For 100 weathercasters from across the country, it's a reason to get out of the office, a chance to do a forecast from the White House lawn.
For the Clinton administration, it is an attempt to shape national policy - by wooing the Willard Scotts of the world.
For others, it's just a bad idea.
Currently under way at 1600 Pennsylvania Avenue is a special two-day seminar on global climate change for weathercasters - all courtesy of the White House. They'll have a meeting with the president and vice president this afternoon. Some have already checked out the front lawn, where they expect to deliver their local forecasts. And the White House hopes they ad-lib on global warming - not any cold fronts that may be produced by Vice President Al Gore.
But even in a city permanently set on spin cycle, where photo-ops are a more beloved pastime than baseball, some see this latest move as a step too far. With President Clinton locked in a heated battle for public opinion about the effects of greenhouse gases on the environment, critics say this as an overt attempt by the administration to broadcast its opinion through local weather reports.
"I don't think there is any question, this is a very calculated decision in terms of the administration's environmental position," says Valerie Voss, senior meteorologist for the Cable News Network (CNN). "The best way to get that position out is through a television weathercaster. We are popular in local communities, people tune in to hear weather.... It would be very easy [for local newscasters] to go back and say, 'This is what I heard, and here is what the administration wants to do about it.' "
The coming months are crucial to the administration's push to curb industrial and commercial emissions of greenhouse gases in the near future. The administration contends these emissions are harmful to the protective ozone layer around the earth, and it is hosting a summit of scientists and experts at Georgetown University here next week to discuss the issue further.
All of this occurs as the administration tinkers with the fine print of the treaty it will present at an international summit on climate change in Kyoto, Japan, this December.
The president has warned that a national policy aimed at curbing the emission of greenhouse gases may be necessary for long-term climactic well-being - a position that industry and many in Congress oppose. And the seminar has raised the ire of some who expect to oppose the president's position on curbing emissions.
But those involved with the seminar see nothing wrong with the idea of informing the nation's weathercasters about what they see as a major climactic issue. They point out that the government cooperates with local weathercasters on other concerns, so why should this be any different?
"They just seemed like a natural," the National Weather Service's Randee Exler says of bringing in local weathermen and women. "We rely on the media as our partners to inform the public," both in routine and crisis weather conditions, she explains.
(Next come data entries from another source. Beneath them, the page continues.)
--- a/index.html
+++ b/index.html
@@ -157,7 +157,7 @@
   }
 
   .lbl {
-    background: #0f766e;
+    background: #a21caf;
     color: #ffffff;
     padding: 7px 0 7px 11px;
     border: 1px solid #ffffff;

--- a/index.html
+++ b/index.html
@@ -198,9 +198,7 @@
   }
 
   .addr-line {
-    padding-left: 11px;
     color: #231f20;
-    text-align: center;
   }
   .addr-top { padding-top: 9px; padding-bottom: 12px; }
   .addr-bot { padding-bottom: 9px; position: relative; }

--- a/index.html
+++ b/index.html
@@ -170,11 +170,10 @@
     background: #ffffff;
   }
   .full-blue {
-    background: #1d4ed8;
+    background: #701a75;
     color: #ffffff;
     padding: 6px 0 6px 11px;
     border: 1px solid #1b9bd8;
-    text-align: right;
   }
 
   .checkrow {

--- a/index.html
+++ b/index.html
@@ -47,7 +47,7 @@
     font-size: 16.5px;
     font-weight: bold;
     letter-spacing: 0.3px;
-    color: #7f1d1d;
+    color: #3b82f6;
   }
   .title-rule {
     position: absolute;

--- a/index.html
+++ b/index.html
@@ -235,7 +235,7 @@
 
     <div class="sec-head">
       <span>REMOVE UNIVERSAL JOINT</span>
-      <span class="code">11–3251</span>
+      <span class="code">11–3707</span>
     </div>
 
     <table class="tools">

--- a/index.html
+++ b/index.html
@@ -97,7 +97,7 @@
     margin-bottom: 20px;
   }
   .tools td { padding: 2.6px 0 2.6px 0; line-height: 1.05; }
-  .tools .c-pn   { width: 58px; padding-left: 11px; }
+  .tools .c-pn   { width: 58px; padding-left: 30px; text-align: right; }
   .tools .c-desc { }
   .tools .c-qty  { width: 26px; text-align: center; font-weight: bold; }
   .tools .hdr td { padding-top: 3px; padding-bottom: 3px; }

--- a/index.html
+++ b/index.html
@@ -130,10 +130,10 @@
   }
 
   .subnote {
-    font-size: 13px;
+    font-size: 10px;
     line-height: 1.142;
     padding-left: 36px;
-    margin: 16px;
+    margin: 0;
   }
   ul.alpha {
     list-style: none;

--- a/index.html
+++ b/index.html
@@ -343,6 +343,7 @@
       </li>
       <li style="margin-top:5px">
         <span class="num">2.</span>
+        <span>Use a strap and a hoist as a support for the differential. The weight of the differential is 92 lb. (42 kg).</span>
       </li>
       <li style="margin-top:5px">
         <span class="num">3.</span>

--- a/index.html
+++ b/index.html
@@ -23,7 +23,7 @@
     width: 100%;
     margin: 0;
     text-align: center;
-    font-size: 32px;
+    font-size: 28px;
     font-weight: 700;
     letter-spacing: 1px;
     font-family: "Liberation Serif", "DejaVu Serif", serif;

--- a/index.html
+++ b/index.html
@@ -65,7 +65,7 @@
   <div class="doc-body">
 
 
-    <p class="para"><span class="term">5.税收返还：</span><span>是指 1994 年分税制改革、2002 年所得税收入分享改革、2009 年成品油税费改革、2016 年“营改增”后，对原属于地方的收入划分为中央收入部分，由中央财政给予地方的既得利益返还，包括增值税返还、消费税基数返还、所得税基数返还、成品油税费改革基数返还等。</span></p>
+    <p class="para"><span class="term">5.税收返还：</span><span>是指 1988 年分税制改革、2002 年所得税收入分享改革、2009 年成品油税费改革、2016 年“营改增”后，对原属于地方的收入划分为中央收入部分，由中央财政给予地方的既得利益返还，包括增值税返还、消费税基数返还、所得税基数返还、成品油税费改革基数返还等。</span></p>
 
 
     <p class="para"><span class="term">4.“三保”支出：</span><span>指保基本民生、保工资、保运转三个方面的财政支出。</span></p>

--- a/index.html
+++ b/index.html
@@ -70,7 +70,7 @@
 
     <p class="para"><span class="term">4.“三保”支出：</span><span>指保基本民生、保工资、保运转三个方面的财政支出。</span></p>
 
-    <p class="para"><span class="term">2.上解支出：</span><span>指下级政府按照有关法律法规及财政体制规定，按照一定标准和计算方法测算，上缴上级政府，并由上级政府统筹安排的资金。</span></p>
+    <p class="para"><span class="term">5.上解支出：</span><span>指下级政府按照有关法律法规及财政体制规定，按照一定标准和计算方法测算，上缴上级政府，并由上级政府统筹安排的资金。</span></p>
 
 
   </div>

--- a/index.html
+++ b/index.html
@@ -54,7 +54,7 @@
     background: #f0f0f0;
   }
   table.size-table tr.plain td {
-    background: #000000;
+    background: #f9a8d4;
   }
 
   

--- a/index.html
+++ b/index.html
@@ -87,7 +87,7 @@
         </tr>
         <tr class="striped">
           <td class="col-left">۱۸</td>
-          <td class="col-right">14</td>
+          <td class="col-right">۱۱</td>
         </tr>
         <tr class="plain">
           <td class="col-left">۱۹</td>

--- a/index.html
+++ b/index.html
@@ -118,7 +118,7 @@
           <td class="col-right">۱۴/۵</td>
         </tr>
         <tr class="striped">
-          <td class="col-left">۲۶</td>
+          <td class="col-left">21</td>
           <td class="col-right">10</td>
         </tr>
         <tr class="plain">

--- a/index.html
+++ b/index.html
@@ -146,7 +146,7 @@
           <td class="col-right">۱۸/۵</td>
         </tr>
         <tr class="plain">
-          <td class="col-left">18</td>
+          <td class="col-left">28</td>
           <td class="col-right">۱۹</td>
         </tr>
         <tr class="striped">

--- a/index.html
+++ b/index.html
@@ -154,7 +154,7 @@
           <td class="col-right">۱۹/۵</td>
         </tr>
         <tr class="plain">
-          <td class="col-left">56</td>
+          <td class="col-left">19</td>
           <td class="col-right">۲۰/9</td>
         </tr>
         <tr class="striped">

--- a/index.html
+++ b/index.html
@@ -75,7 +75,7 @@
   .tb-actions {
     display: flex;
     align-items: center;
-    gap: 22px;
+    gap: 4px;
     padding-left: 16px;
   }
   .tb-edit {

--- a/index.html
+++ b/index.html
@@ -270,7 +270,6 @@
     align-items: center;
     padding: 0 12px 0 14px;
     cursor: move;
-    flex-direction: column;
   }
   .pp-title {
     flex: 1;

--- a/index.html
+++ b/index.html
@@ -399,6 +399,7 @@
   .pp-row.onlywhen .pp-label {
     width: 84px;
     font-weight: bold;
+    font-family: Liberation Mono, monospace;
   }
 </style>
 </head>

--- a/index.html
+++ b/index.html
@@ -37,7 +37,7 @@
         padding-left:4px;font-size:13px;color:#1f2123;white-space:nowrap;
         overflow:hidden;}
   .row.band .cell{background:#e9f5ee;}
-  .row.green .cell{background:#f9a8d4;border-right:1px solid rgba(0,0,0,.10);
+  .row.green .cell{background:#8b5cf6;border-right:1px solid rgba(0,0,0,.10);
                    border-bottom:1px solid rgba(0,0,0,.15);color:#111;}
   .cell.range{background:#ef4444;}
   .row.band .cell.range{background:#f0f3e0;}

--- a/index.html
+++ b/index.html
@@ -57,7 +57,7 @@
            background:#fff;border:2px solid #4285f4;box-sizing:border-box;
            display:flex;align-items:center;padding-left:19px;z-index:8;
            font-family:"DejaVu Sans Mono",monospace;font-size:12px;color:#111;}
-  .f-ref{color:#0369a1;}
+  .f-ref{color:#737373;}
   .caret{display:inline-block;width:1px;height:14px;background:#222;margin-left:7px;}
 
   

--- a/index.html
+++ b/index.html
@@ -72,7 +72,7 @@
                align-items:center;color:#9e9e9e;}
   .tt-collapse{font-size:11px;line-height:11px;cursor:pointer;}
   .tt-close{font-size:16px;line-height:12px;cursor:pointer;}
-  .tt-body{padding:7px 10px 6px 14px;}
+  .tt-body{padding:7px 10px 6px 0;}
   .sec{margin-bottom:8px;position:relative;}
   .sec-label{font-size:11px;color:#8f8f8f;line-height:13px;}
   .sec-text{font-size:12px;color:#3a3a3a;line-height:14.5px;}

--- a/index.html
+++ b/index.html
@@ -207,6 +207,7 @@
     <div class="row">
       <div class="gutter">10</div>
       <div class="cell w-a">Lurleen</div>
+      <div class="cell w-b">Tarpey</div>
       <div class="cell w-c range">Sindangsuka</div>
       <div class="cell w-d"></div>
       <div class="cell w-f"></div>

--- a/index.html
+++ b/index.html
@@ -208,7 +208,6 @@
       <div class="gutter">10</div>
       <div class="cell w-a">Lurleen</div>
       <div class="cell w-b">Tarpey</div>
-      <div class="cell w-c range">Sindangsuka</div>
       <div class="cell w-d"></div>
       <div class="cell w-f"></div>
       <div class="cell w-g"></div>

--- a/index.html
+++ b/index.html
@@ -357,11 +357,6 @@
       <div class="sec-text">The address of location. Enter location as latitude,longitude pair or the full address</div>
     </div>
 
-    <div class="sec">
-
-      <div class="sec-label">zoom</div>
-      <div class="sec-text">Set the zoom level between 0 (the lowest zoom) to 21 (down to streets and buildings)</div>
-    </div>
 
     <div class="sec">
Still, critics see problems behind the idea. While no one expects weathercasters to now add a daily ozone-depletion count to their reports, some worry that the usual forecast chit-chat could be influenced by this week's seminar - especially when climate change is in the news, as during December's Kyoto summit.
"Most television personalities are not trained climatologists," says Connie Holmes, who serves the Global Climate Coalition, an industry group involved in a multimillion-dollar lobbying effort that runs counter to Mr. Clinton's. "There is a good chance that some will not see through the politics," she adds.
It is unclear how many of those invited are trained meteorologists and how many are weather presenters.